Michael Cashman MEP: “If we really wish to take public health seriously we should do everything we can to promote the normalisation of condom use.”


BRUSSELS, November 29, 2007 — Restrictions on condom advertising should be relaxed in order to combat rising levels of sexually transmitted disease, according to a senior Euro MP.
Labour’s Michael Cashman made the call for pre-watershed condom advertising as part of a campaign to mark World Aids day on Saturday.
The lifting of TV advertising restrictions of condoms across the EU has the support from the 219-strong Socialist Group in the European Parliament.
The current guidelines in the UK restrict condom adverts before 9.00pm on all channels except Channel 4, which can show adverts after 7.00pm. The organisations which oversee the guidelines are the Advertising Standards Authority and the Committee for Advertising Practices.
“In the late 1980s and early 1990s, fears about HIV led to young people exercising greater care and using condoms,” Mr. Cashman said this morning.
“But, unfortunately, as a nation we have appeared to have become complacent.”
“Amazingly there are people who still think that HIV is a disease that only affects groups such as homosexuals and drug users. Those who think this way are not just being ignorant; they are being reckless.
“HIV does not discriminate. Having unprotected sex is like playing Russian roulette but every chamber of the gun is loaded.”

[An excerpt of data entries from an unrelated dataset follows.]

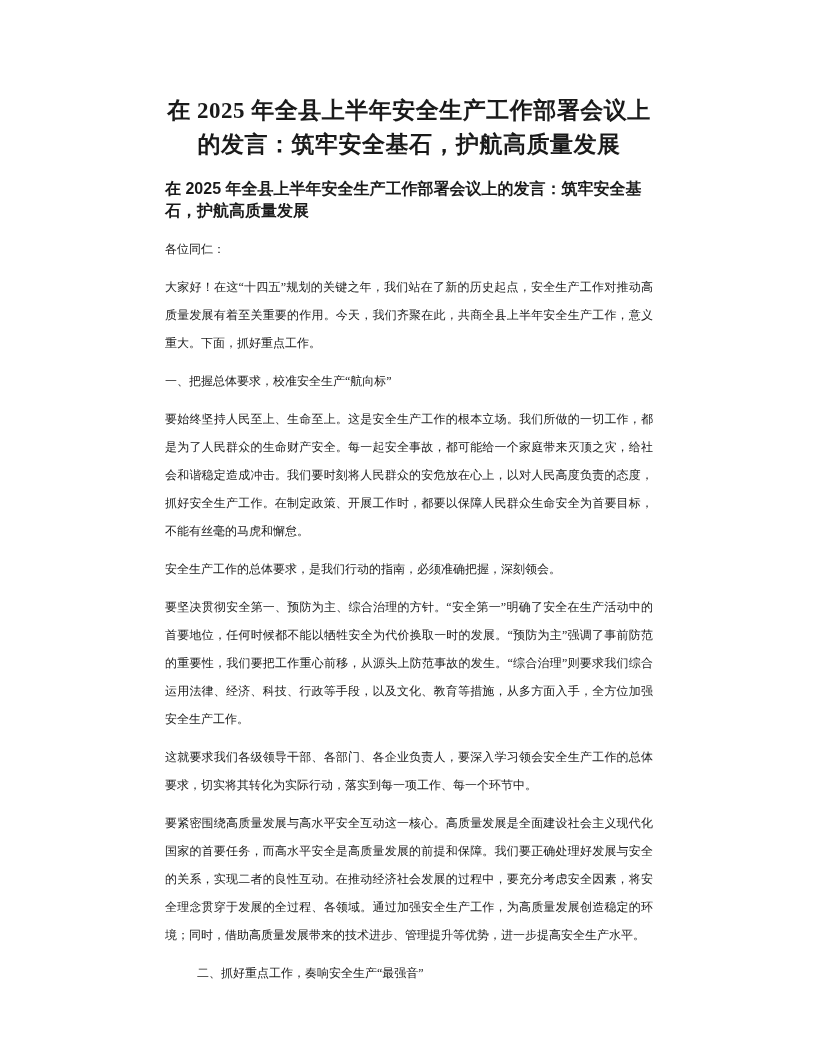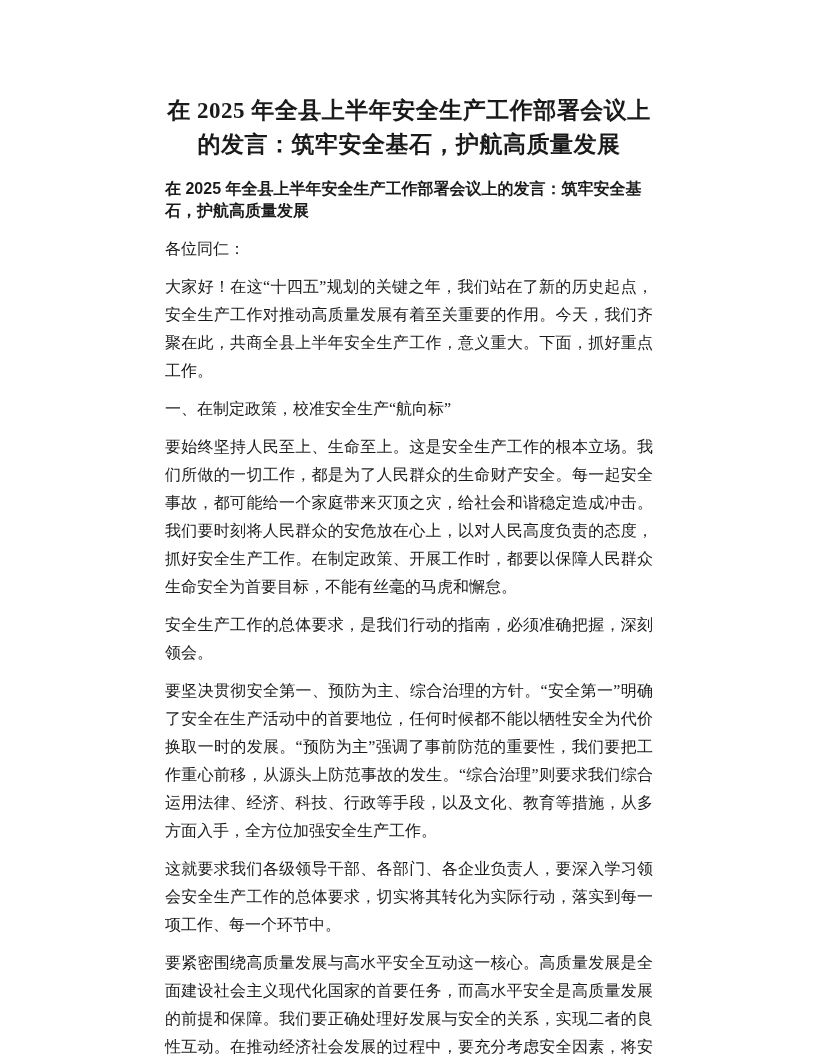"各位同仁：" .para { font-size: 16px -> 12px }
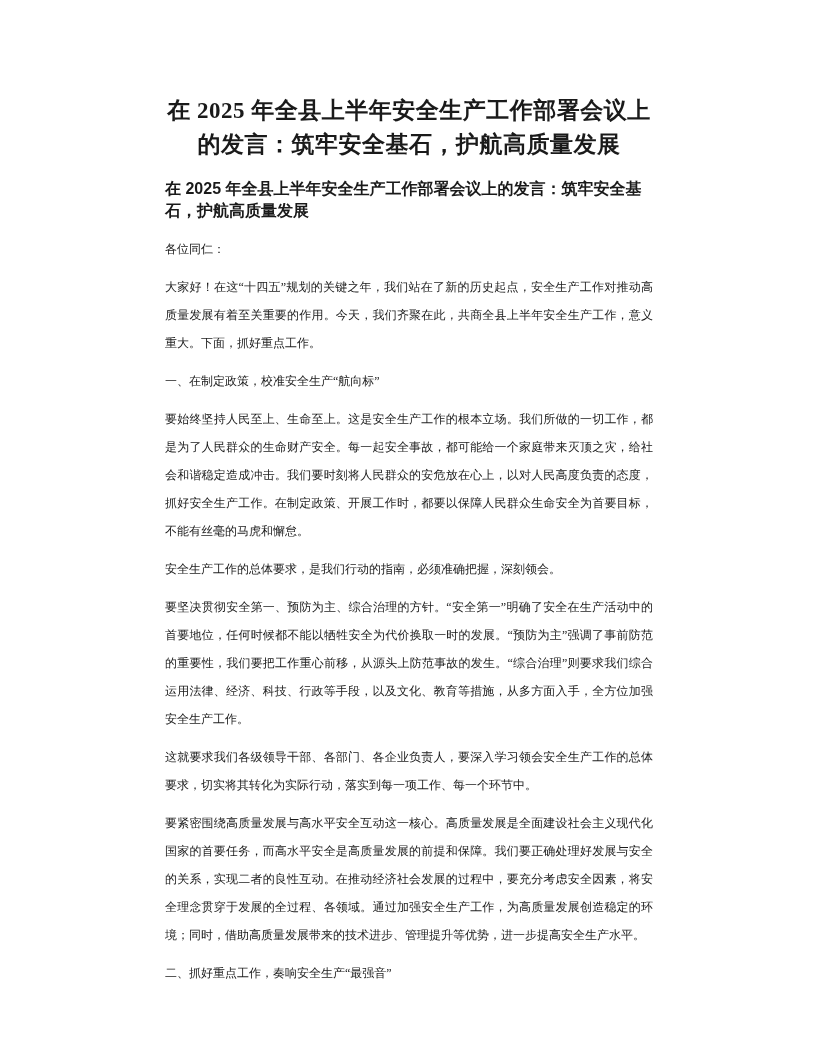"一、在制定政策，校准安全生产“航向标”" p.para { text: 在制定政策 -> 把握总体要求 }
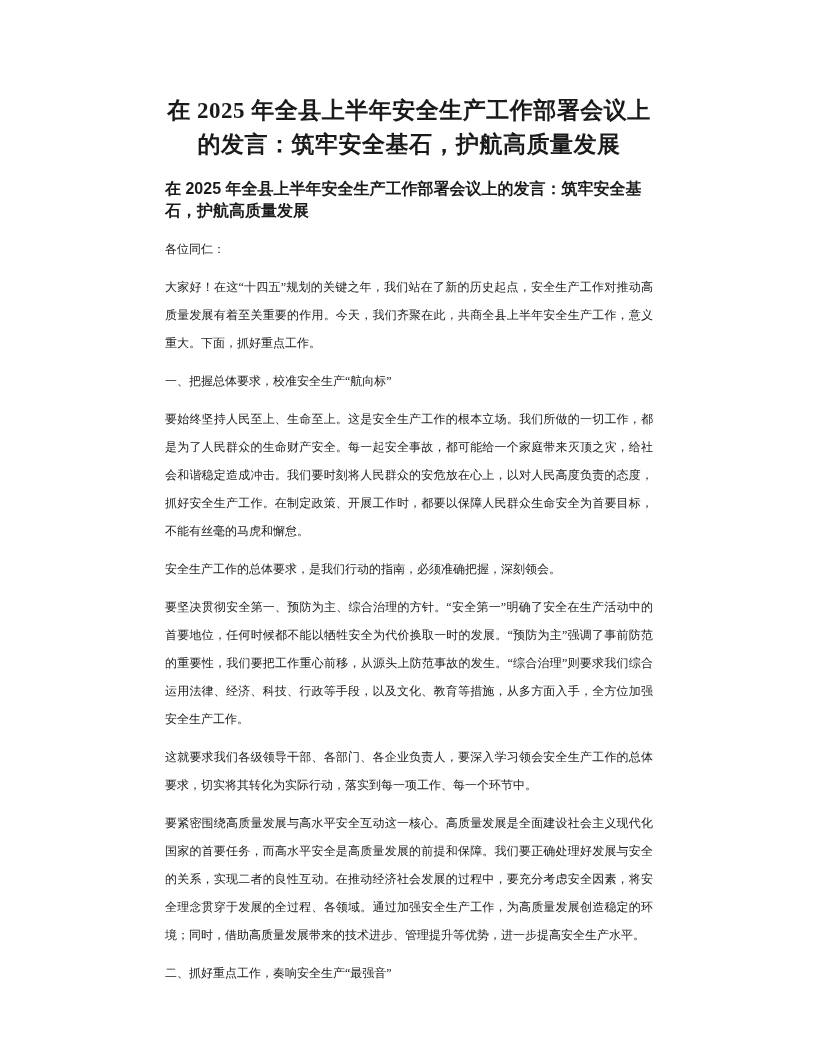"二、抓好重点工作，奏响安全生产“最强音”" .para:last-child { margin-left: none -> 32px }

“It is young people who are most at risk and they are the very people who need to be informed about using condoms. They need an environment where they can see, talk about and use condoms,” he added.
There has also been a worrying rise in reported cases of other sexual transmitted diseases. In 1997 there were just 301 reported cases of syphilis. That figure rose to an astonishing 3,702 last year. The number of reported cases last year for Chlamiydia was 113,000.
Mr. Cashman believes that allowing advertising before the watershed will help to remove some of the taboo that is still associated with condoms. The Family Planning Association (FPA) has also called for restrictions to be lifted and has described the current rules as having a “Victorian attitude”.
A review of condom advertising has also been recommended by the Independent Advisory Group on Sexual Health and HIV.
“If we really wish to take public health seriously we should do everything we can to promote the normalisation of condom use,” Mr. Cashaman continued.
“That is why I am using the occasion of World AIDS Day to call on the Advertising Standards Authority (ASA) and the Committee for Advertising Practices (CAP) to review the guidelines on condom advertising.”
Mr. Cashman, who was a founding director of Stonewal, is the current president of the European Parliament’s Intergroup on Gay and Lesbian Rights
■ In an initiative to mark World AIDS Day, Socialist Euro MPs are calling for a cut in VAT on condoms and are urging condom manufacturers to reduce prices to levels closer to production costs. The United Kingdom government has already made the VAT reduction.